A List of the Missing Is Not Enough

One day at a time, they pass.

And the list of missing of Srebrenica and other victims of the Bosnian War is still not a list of the dead. Thank God for those who still bother to count.

16, 600 Said Missing From Bosnian War

By THE ASSOCIATED PRESS


Published: November 25, 2004

Filed at 10:31 p.m. ET

GENEVA (AP) — The
International Red Cross said Thursday that it was still looking for
16,600 people missing from the war in Bosnia, almost a decade after the
conflict in the Balkan nation.

“The sheer numbers express better
than anything else the anxiety of so many who have lived so long in
uncertainty,” said Werner Kaspar, head of Bosnia operations at the
International Committee of the Red Cross.

Since the end of the
1992-95 war, painstaking work by the Red Cross and other organizations
has resolved 5,000 cases of missing people.

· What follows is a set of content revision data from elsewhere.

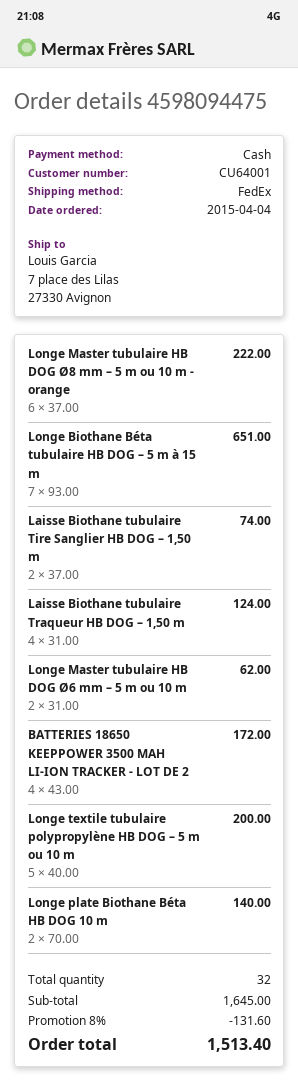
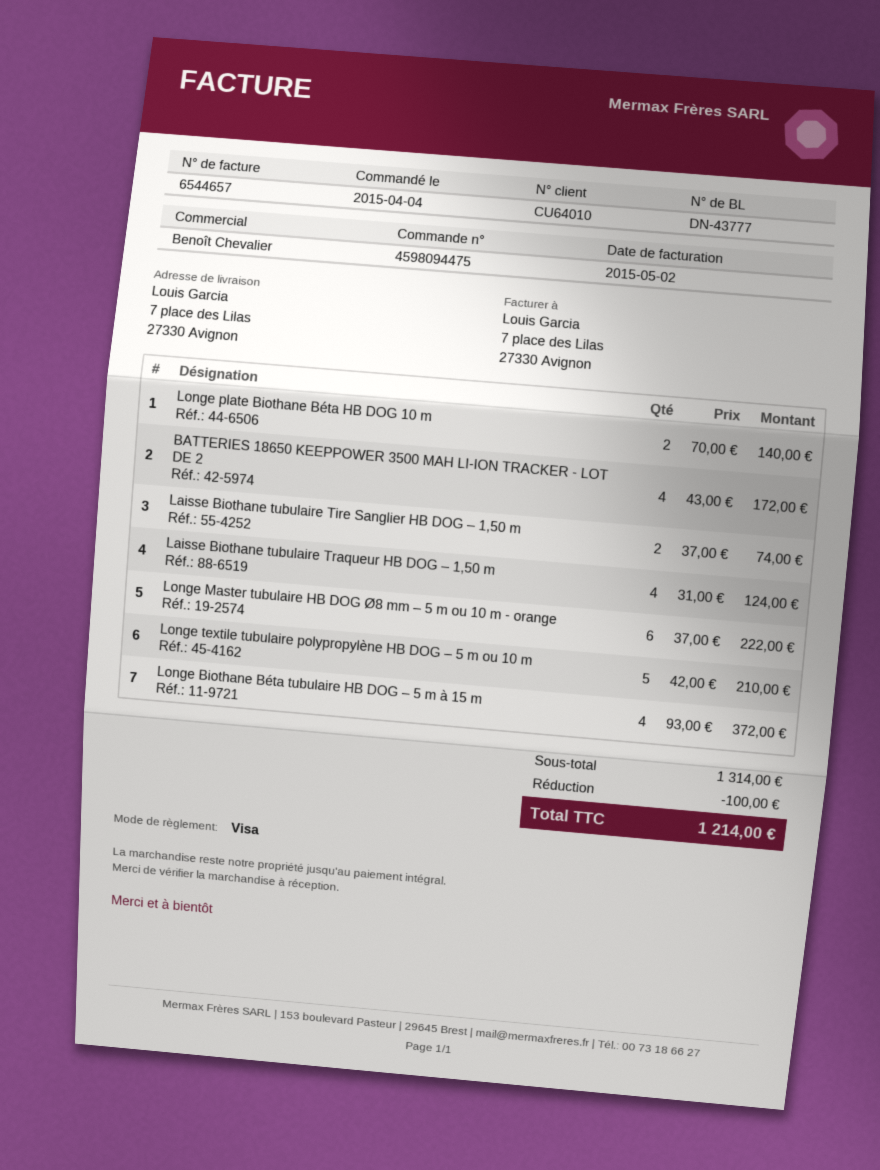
customer number: CU64001 -> CU64010
payment method: cash -> Visa
Longe Biothane Béta tubulaire HB DOG – 5 m à 15 m: 7 x 93.00 = 651.00 -> 4 x 93.00 = 372.00
Longe Master tubulaire HB DOG Ø6 mm – 5 m ou 10 m: 2 x 31.00 = 62.00 -> none
Longe textile tubulaire polypropylène HB DOG – 5 m ou 10 m: 5 x 40.00 = 200.00 -> 5 x 42.00 = 210.00
subtotal: 1645.00 -> 1314.00
discount: 131.60 -> 100.00
total: 1513.40 -> 1214.00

Most have been confirmed
dead, often through forensic analysis of bodies, ICRC officials said.

Bosnia
is littered with mass graves from the conflict, which was marked by the
slaughter of up to 8,000 Muslim men and boys in July 1995 when Bosnian
Serbs overran the Muslim enclave of Srebrenica.

The Swiss-based
ICRC has published six editions of its Book of the Missing from the
Bosnian conflict, listing names and places of disappearance of people
whose fate thousands of families are trying to discover.

The
Bosnian war, part of the fighting during the break up of Yugoslavia
that began in 1991, killed some 260,000 people and left 1.8 million
homeless.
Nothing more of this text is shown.